In times of crisis, leaders cannot abandon ship and be unclear about their whereabouts. That is essentially what the leader of the University of South Florida St. Petersburg did with Hurricane Irma headed this way. Sophia Wisniewska's actions fell short of what should be expected from an experienced administrator responsible for the safety of her students and the security of her campus, and USF president Judy Genshaft's move to fire her was appropriate.
The well-liked Wisniewska came to USF St. Petersburg as its chancellor four years ago and made important contributions to the campus. She helped attract major donations, including the school's largest-ever gift, $10 million toward naming the Kate Tiedemann College of Business; proposed doubling enrollment; improved the pool of applicants; and expanded the attractive campus. She has been active in the community, creating new partnerships and serving as president of St. Petersburg's Innovation District.
But serious misjudgments at key moments can cancel out a record of achievement. At the University of Florida, president Kent Fuchs personally drove students to the campus shelter as Irma approached. At the USF main campus in Tampa, Genshaft walked the campus to talk with students, faculty and officials and to assess the situation. At USF St. Petersburg, by sometime late on Sept. 9, Wisniewska had evacuated to Atlanta.

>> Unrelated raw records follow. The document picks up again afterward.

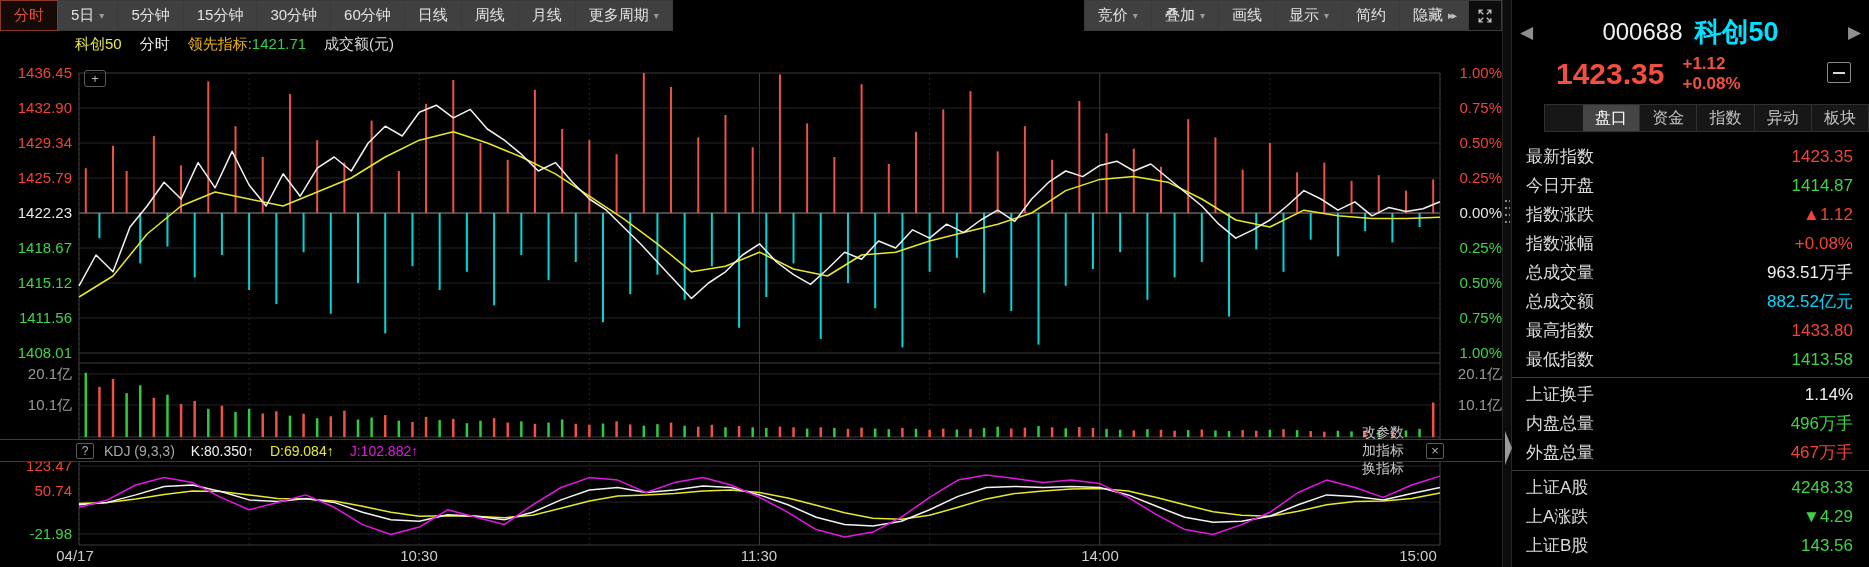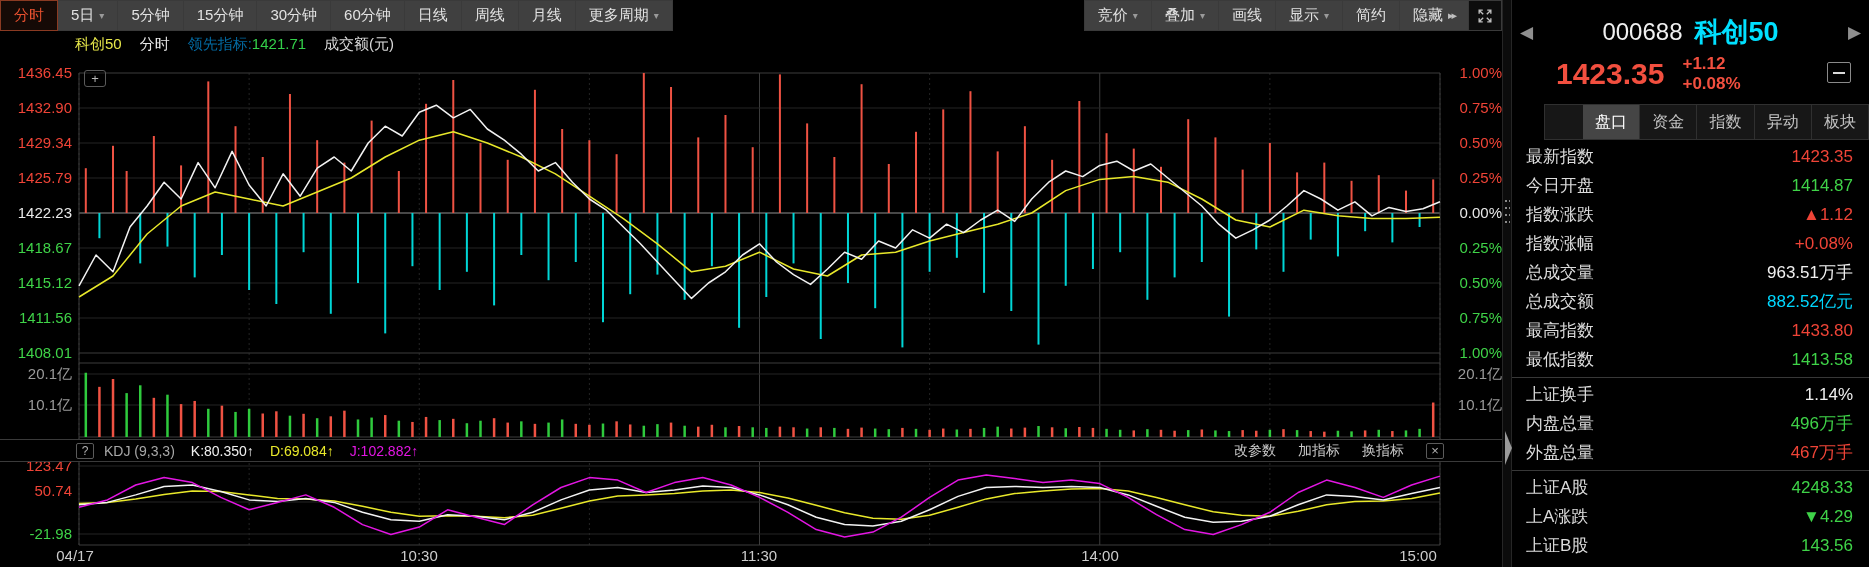"领先指标:" .ct-lead { color: #0369a1 -> #eab308 }
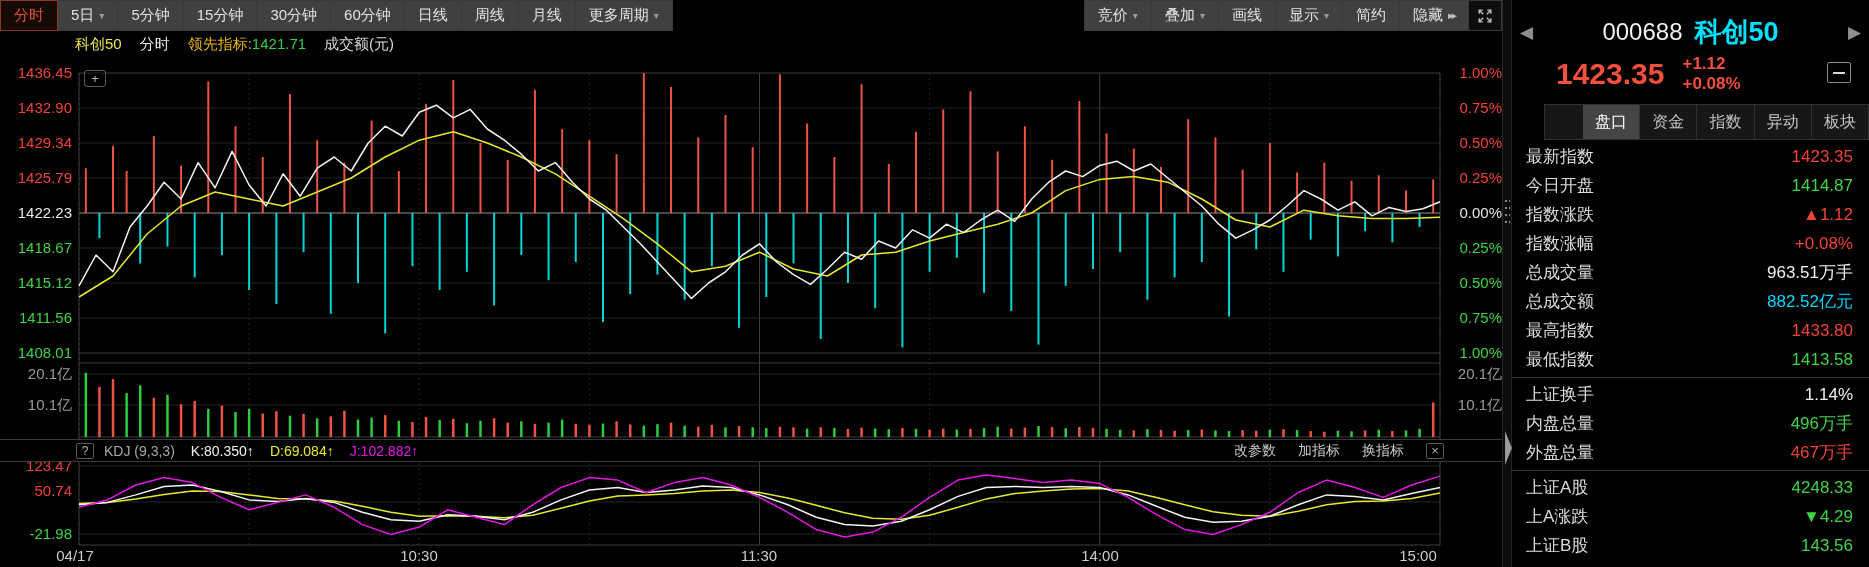"盘口" .p-tabs { height: 36px -> 28px }
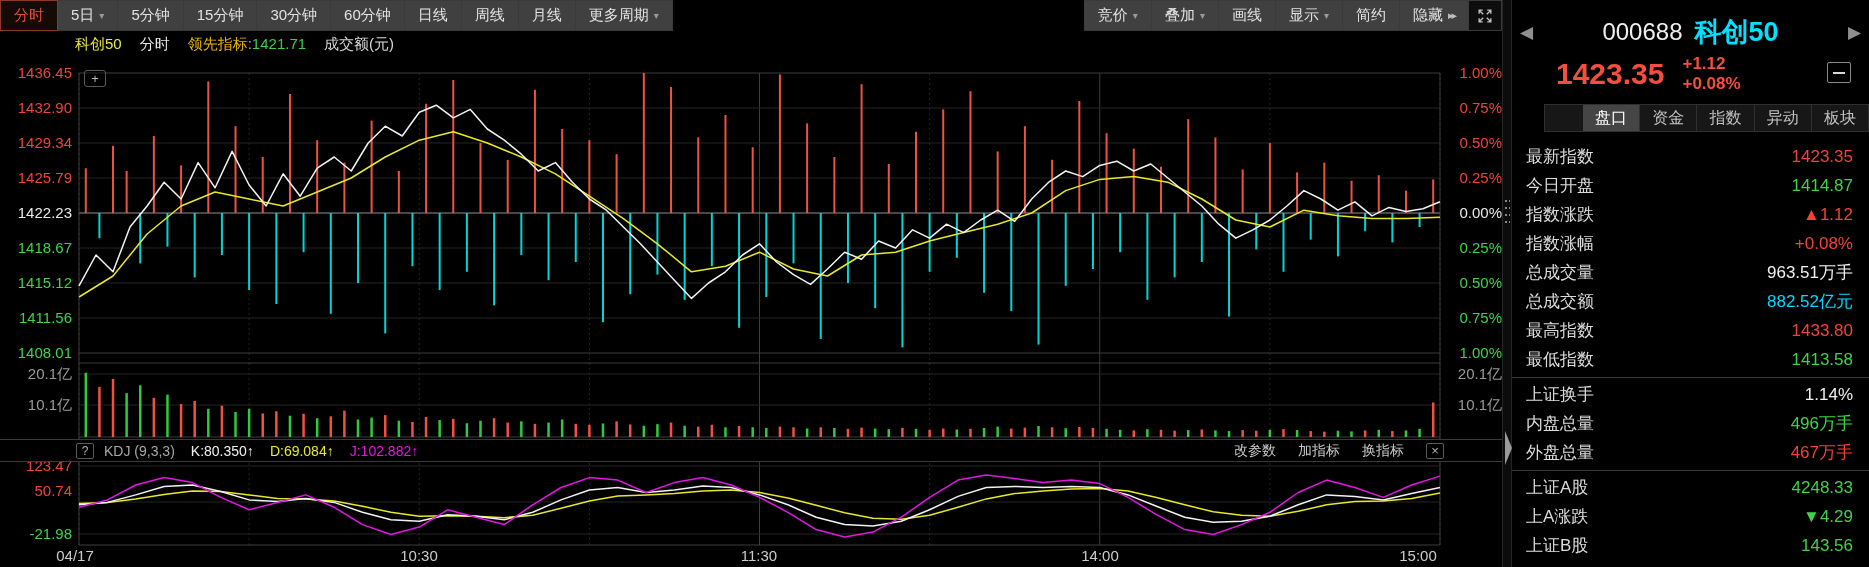"改参数" span { flex-direction: none -> column }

Wisniewska defends her actions by saying she did not leave until all students had been evacuated — the final 10 left on Sept. 9 and the main residence hall closed by noon that day. She also asserts that she wanted to evacuate students earlier in the week and was told that she had to await an official order. In a letter to USF Monday, she wrote: "The actual facts are that I exercised sound judgment at all times, led my team successfully, communicated continuously, and most importantly, put the safety of the students first."
Yet even by Wisniewska's version of events, the decisionmaking process to evacuate the campus sounds flawed, communication with students and staff during the storm was less than ideal, and other key staff also had left the area or were not near the campus. The chancellor's insistence on a last-minute legal opinion on her authority to order students out before the hurricane is peculiar, and her insinuation in a late-night email that she had remained on campus when she had evacuated to Atlanta could not be overlooked by Genshaft.
"Your conduct created an intolerable safety risk to our students and the USFSP community," Genshaft wrote in a draft termination letter. Because Wisniewska negotiated a resignation on Monday, the letter was not officially sent. She was terminated immediately as chancellor, although both sides officially allege no wrongdoing. Wisniewska will lose tenure and stay off campus the rest of the semester, and she will be paid for 60 days based on her current salary of $265,000. Then her pay will be converted to her faculty salary rate until May 1, when she will leave USF.
Now USF St. Petersburg must regroup and move forward. Genshaft has named Martin Tadlock, the regional campus' top academic officer, as interim leader. In searching for a permanent leader, USF officials should seek someone who can build on Wisniewska's work, the relationships she fostered in the community and efforts to make USF St. Petersburg a destination campus in its own right. Genshaft must find a leader who is independent enough to lead this campus but who can work well within the USF system — and perform in an emergency.